Now my question is, since an impulse is nothing but a sudden rise in voltage just at the instant t=0 (ideally), and since a capacitor does not allow sudden changes in its voltage (assuming that initial capacitor voltage to be 0V), shouldnt the voltage across capacitor remain at 0V?
Also to charge to a given voltage a capacitor takes 'RC'sec. Since impulse exists at t=0 alone (ideal impulse), the capacitor should not charge to the applied voltage.

But the impulse response clearly shows that at t=0, the voltage is 1V (assuming unit impulse). Where have I gone wrong in the above argument?
please help me out...
 

I think you're getting tangled up in math. An 'ideal impulse' has zero width and infinite amplitude, so you're dealing with limits and all that scary calculus stuff. A unit impulse is also defined by its integral from t=-infinty to t=+infinity, which is equal to 1.

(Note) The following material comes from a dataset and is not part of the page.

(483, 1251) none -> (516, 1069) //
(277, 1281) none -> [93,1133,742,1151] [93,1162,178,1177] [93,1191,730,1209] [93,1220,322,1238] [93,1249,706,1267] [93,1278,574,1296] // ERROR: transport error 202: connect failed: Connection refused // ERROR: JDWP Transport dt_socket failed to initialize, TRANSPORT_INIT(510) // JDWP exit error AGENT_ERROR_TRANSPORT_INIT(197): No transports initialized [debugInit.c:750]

That's all I know. Hope it helps.
 

It has been too many decades since college. Please define an "ideal impulse". Does it have amplitude of 1, or an area of 1? In either case the impulse voltage across the resistor will create a current impulse, which the capacitor will collect as charge.
 

The 'ideal impulse' has an AREA of 1 and amplitude of infinity. I'm not sure why, but I can't get my signal generator to create this.
 

barry said:
The 'ideal impulse' has an AREA of 1 and amplitude of infinity. I'm not sure why, but I can't get my signal generator to create this.
Click to expand...
And you'll never get a generator that can make an ideal pulse.

It's the same as to ask for an ideal current generator or an ideal voltage generator. Those thing just doesn't exists.

Or to ask for a plane with no mass to reduce fuel cost. Sounds good in theory but you won't get it in your hands - for a while at least :razz:
 

lets talk theoretically, suppose i give an infinite voltage just at the instant t=0, will the capacitor charge instantaneously? or will it charge through the res., R with time constant T=RC ??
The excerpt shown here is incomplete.